Williams spends a great
deal of chapter one discussing the importance of distinguishing melodrama from
realism as she explains that “melodrama
is neither archaic nor excessive but a perpetually modernizing form that can
neither be clearly opposed to the norms of the “classical” nor to the norms of
realism” (12). She makes it clear that
melodrama is “perpetually modernizing” and constantly adapting to social moral
dilemmas.
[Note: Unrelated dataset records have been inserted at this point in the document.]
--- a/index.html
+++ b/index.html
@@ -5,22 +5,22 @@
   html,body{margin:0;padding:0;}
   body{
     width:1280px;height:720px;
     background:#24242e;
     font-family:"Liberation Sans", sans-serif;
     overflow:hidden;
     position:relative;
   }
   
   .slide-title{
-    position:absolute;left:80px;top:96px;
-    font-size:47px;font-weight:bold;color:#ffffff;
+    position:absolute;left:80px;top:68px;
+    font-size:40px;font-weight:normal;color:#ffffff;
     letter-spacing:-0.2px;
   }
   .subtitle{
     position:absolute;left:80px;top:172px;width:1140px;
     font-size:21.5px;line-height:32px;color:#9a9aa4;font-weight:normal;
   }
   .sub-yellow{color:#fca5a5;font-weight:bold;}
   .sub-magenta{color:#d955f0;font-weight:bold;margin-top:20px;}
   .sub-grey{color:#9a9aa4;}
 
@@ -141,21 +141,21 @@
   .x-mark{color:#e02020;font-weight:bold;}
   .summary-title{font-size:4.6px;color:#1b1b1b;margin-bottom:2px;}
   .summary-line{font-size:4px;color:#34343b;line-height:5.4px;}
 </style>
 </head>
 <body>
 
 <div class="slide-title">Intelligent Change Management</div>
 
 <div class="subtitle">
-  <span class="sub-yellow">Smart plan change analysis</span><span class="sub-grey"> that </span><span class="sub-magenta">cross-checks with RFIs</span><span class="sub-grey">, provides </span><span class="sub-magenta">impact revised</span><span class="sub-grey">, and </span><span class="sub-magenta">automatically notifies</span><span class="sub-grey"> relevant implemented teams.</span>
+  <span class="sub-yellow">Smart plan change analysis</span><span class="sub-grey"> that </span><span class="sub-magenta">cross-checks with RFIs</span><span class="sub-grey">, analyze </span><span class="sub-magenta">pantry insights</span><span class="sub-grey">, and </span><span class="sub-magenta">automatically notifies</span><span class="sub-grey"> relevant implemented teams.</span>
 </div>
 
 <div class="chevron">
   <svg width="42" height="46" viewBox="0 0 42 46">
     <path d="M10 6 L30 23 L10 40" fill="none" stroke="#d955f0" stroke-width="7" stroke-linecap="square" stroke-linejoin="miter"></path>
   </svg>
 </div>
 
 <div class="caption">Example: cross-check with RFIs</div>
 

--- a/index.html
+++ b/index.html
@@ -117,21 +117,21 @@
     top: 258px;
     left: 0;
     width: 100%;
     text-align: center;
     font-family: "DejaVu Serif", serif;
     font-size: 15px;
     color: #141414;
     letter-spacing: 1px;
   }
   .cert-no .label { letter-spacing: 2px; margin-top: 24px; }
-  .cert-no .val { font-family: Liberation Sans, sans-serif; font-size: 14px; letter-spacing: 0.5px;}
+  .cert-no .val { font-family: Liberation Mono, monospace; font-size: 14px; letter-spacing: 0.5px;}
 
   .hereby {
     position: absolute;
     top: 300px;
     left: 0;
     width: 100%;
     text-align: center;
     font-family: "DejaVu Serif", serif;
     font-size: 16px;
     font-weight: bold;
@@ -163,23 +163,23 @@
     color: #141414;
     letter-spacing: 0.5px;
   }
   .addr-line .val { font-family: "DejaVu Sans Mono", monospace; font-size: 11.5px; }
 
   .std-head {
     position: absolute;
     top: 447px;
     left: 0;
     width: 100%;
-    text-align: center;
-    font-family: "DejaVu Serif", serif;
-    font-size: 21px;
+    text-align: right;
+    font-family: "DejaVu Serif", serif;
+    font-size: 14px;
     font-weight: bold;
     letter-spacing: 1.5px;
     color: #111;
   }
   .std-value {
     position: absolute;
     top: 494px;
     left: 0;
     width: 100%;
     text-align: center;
What social issues do you think the melodrama of the mid-20th
century would address in our current society?
On pages 98 and 99,
Williams makes a note of the melodrama seen in The Birth of a Nation and comments on how she believes that it
“generated racial controversies that altered the way white Americans felt about
blacks” (98) and that it made the black man into “an object of white fear and
loathing” (99). Williams spoke on this point earlier in the chapter when she
speaks about how melodrama is the “primary way in which mainstream American
culture has dealt with the moral dilemma of having first enslaved and then
withheld equal rights to generations of African Americans” (44). What aspects
of these comments do you think are still present in movies and television
today?
In Mickey’s
Mellderdrama, towards the end there is a scene showing the struggle between
dogs and a cat while the dogs, or the “bloodthirsty blood hounds” chase an
African American woman who is trying to escape. What do you think the creator
was trying to represent in this scene?